The serum EGF levels were significantly lower in patients with endometriosis (stages I–IV) than those in healthy controls, with the most pronounced decrease observed in the mild stages of the disease. In addition, EGF levels were lower in the secretory phase of endometriosis patients (ENDO SEC group) than in the secretory phase of healthy individuals (CTRL SEC group), in the proliferative phase (ENDO PROL group), and in endometriosis patients without a menstrual cycle (NC group). This growth factor was not influenced by any hormonal treatments (Figure 1A). The serum VEGF levels remained unchanged in all comparisons (Figure 1B).
The serum MIF concentrations were higher in patients with endometriosis (stages I–IV) than those in healthy controls, even when mild and severe subgroups were analyzed separately. Within the endometriosis group, it was higher in the secretory phase (ENDO SEC) than in proliferative (ENDO PROL) and NC patients. Furthermore, serum MIF levels were higher in patients not receiving hormonal therapy (ENDO NOC) than in controls.
IL-6 was significantly higher in the stage I–IV endometriosis group than that in healthy controls, but its concentration was not affected by disease severity, menstrual cycle phase, or medication status. None of the other investigated interleukins (IL-1β and IL-8) and TNF-α showed any differences in the serum of endometriosis patients in any comparison (Figure 2C–E).
SOM levels were significantly lower in the serum of endometriosis patients than those in controls, both when all the stages were analyzed together (stages I–IV) and when mild and severe stages were analyzed separately. In addition, significantly lower concentrations were observed in mild cases than those in severe endometriosis (Figure 3A).
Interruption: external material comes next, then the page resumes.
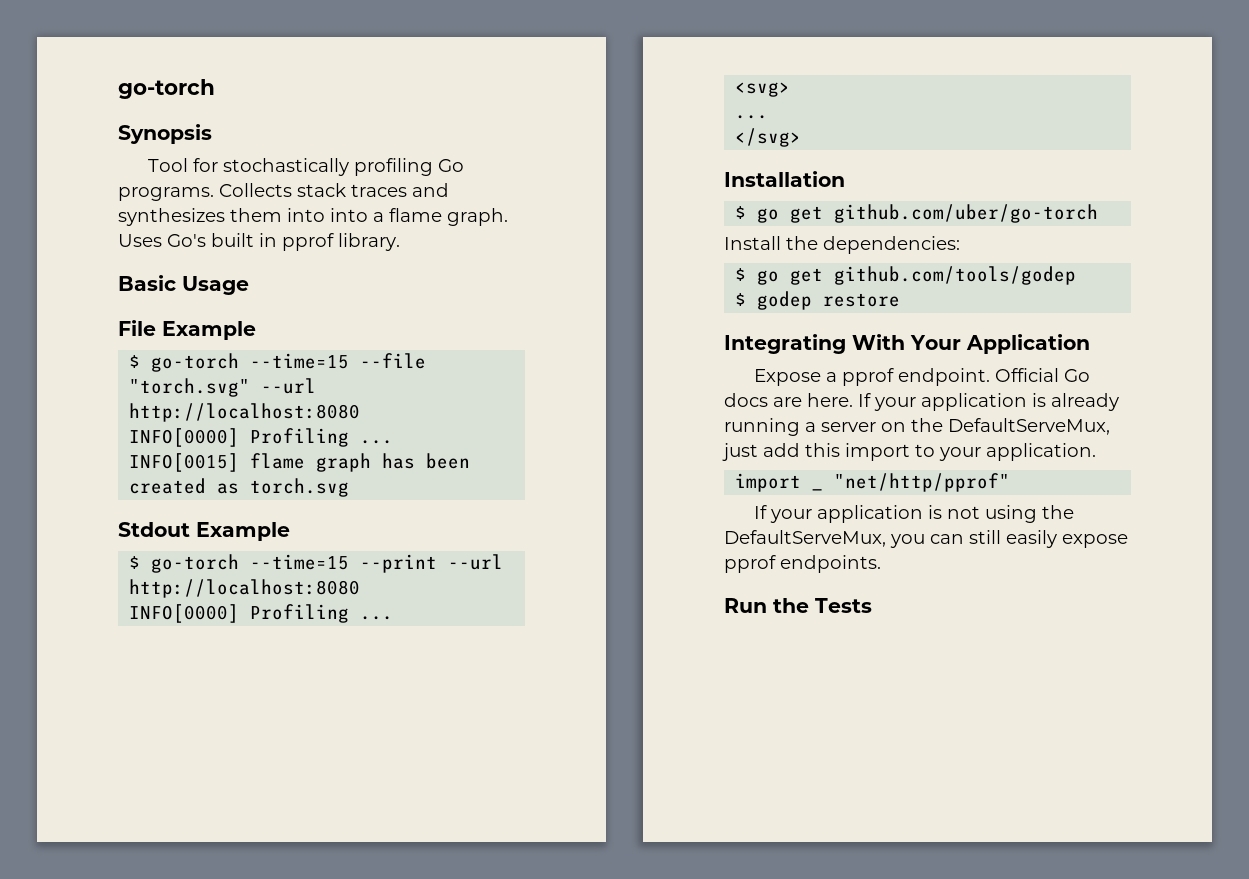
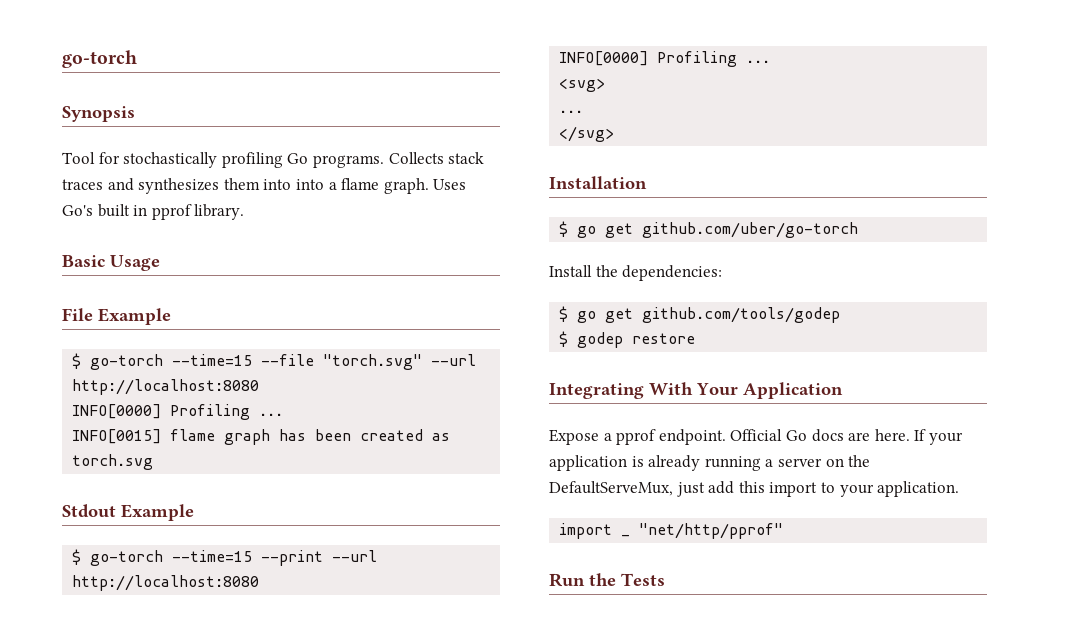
[753,505,1074,523] [724,530,1128,548] [724,555,881,573] // If your application is not using the DefaultServeMux, you can still easily expose pprof endpoints. -> (784, 531) none

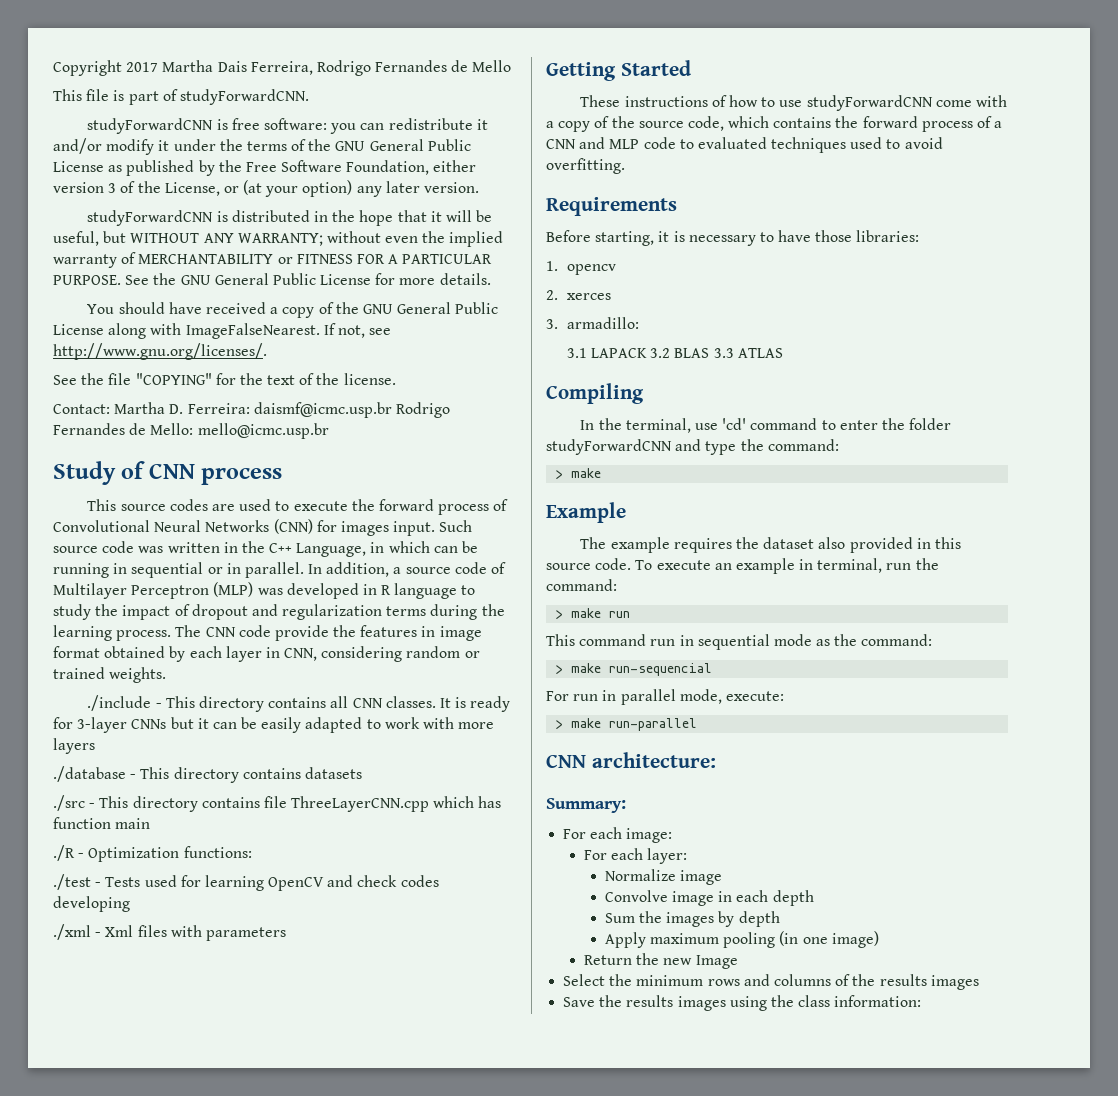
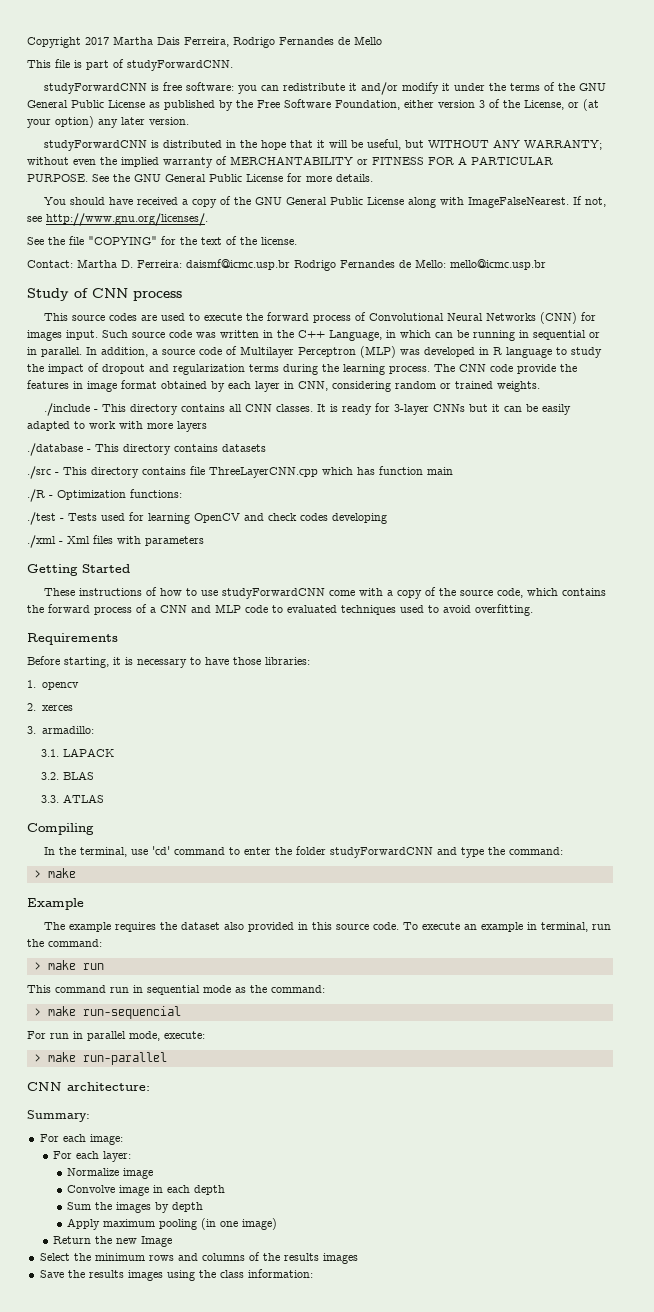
[566,348,587,358] 3.1 -> [40,749,59,757] 3.1.
[650,348,671,358] 3.2 -> [40,772,59,780] // 3.2.
[713,348,734,358] 3.3 -> [40,795,59,803] // 3.3.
Regarding serum neuropeptide levels, CGRP showed no significant difference between healthy subjects and endometriosis patients in all the comparisons (Figure 3B).

2.3. Growth Factors and Cytokines Are Not Elevated Locally in Severe Endometriosis Lesions

In endometriosis tissue homogenates, we did not observe any changes in growth factors or cytokines between the implanted endometriosis lesion and the normal intestinal wall, suggesting that the endometriosis lesion itself does not secrete these factors (Figure 4).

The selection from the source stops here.